RECORDS FOR THE EXERCISE »
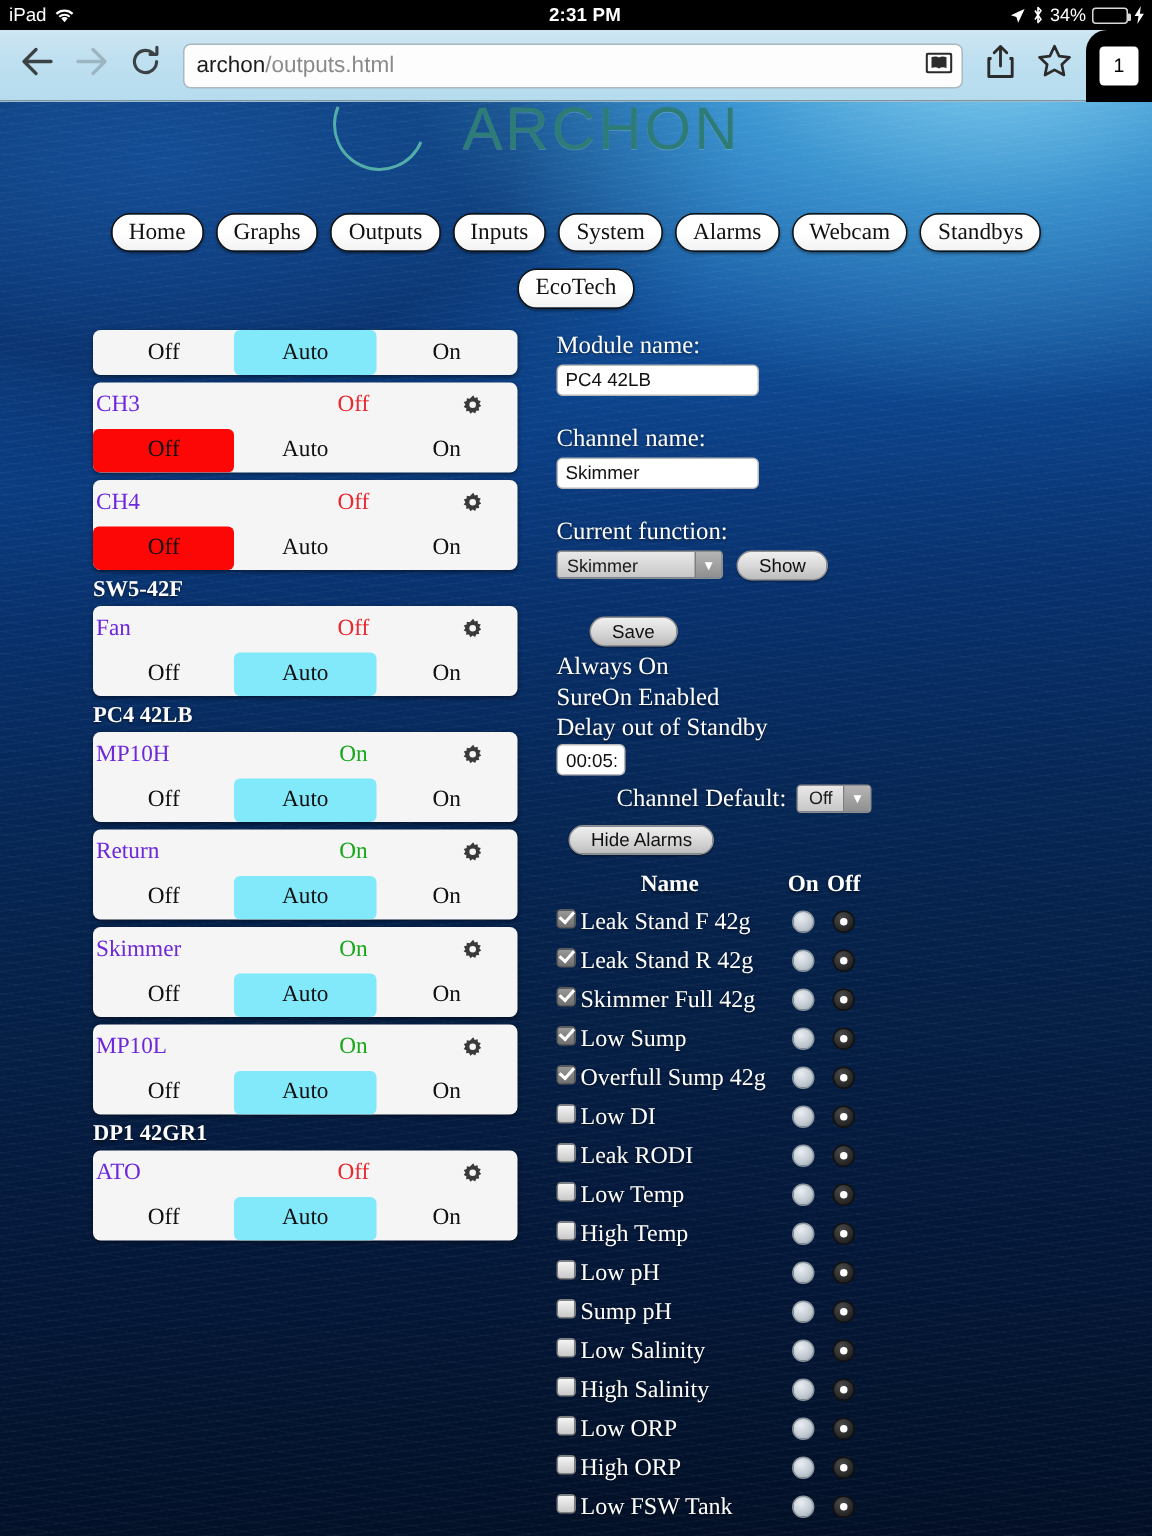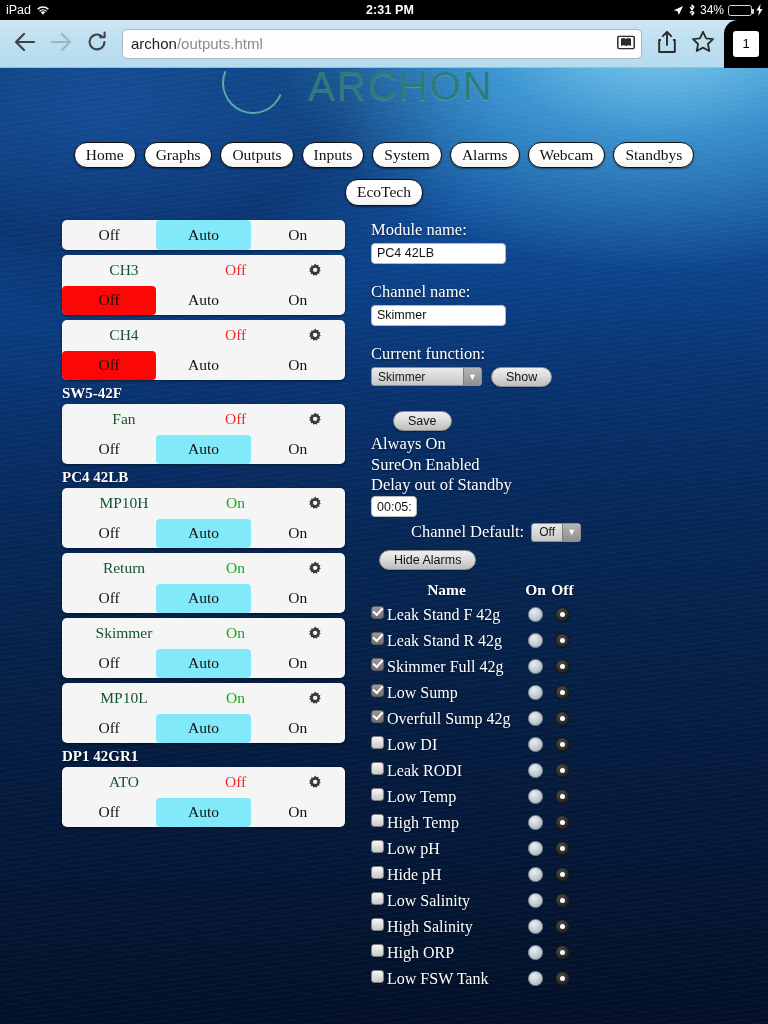--- a/index.html
+++ b/index.html
@@ -173,7 +173,7 @@
     font-family:"Liberation Serif", serif;
     font-size:15.5px;
   }
-  .c-name{ flex:0 0 43%; text-align:center; color:#14532d; }
+  .c-name{ flex:0 0 43%; text-align:left; color:#6d28d9; }
   .c-state{ flex:0 0 37%; text-align:center; }
   .c-state.on{ color:#17a81a; }
   .c-state.off{ color:#e8292f; }

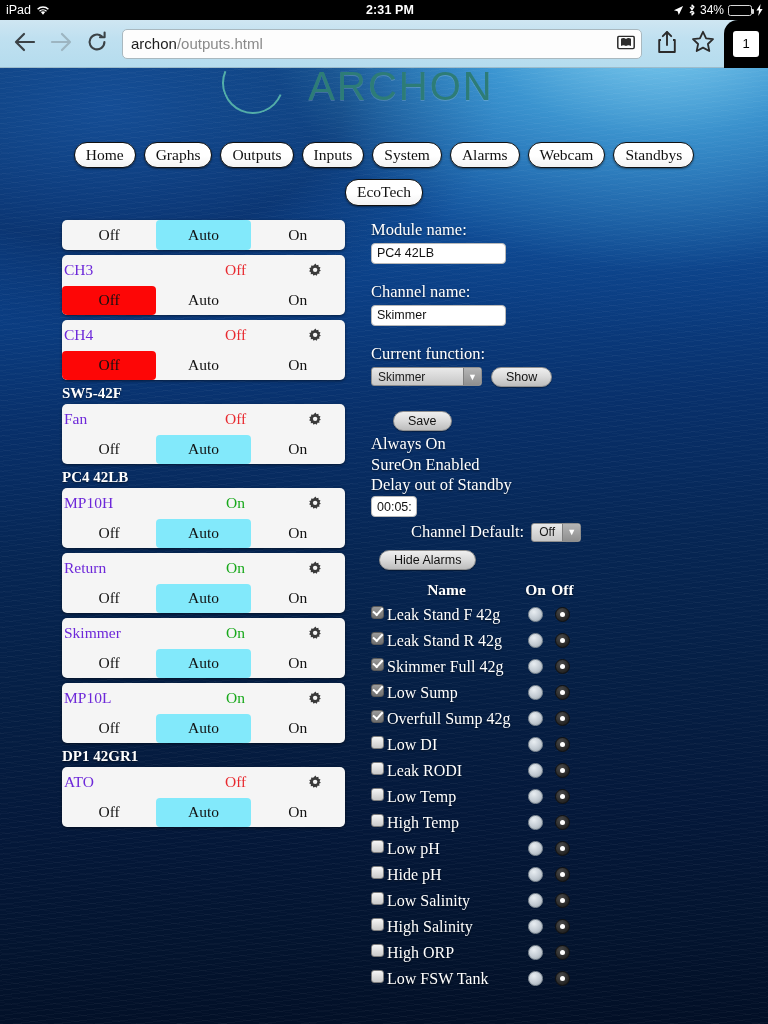--- a/index.html
+++ b/index.html
@@ -745,7 +745,7 @@
           <div class="alarm-row">
             <div class="a-left">
               <div class="cbox"></div>
-              <div class="a-label">Hide pH</div>
+              <div class="a-label">Sump pH</div>
             </div>
             <div class="rcell">
               <div class="radio"></div>

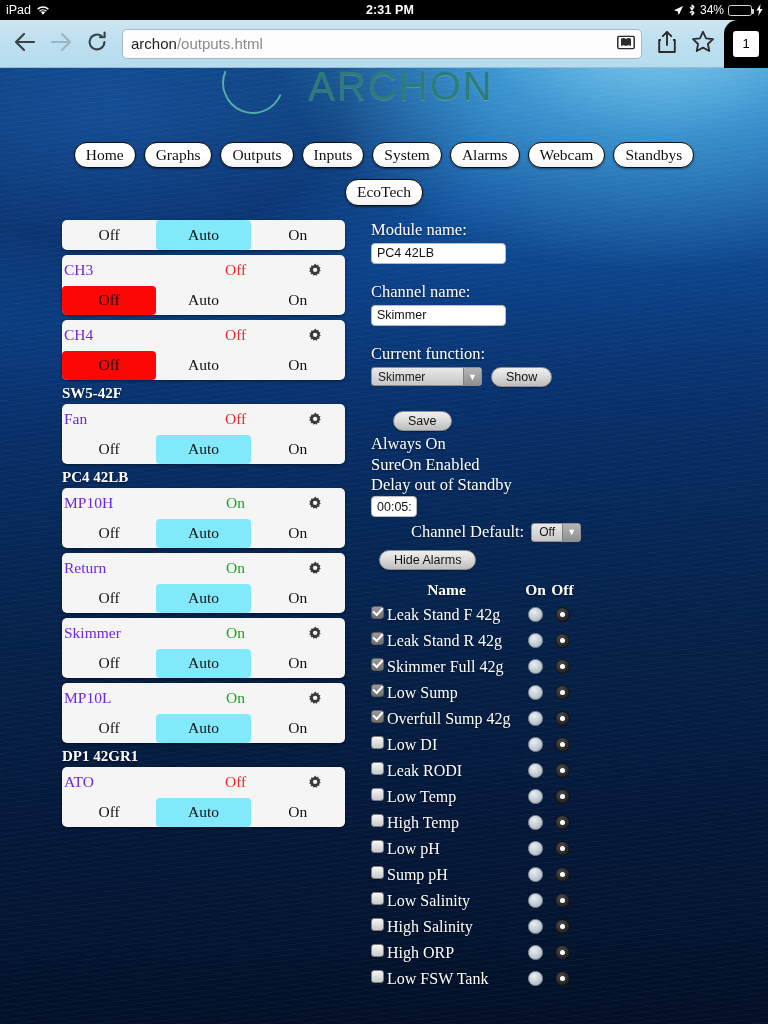--- a/index.html
+++ b/index.html
@@ -781,6 +781,18 @@
           <div class="alarm-row">
             <div class="a-left">
               <div class="cbox"></div>
+              <div class="a-label">Low ORP</div>
+            </div>
+            <div class="rcell">
+              <div class="radio"></div>
+            </div>
+            <div class="rcell">
+              <div class="radio checked"></div>
+            </div>
+          </div>
+          <div class="alarm-row">
+            <div class="a-left">
+              <div class="cbox"></div>
               <div class="a-label">High ORP</div>
             </div>
             <div class="rcell">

TRY IT »
Please count the lines that hold "flex" in this data and report the total alone.

EXERCISE SOLUTION »
3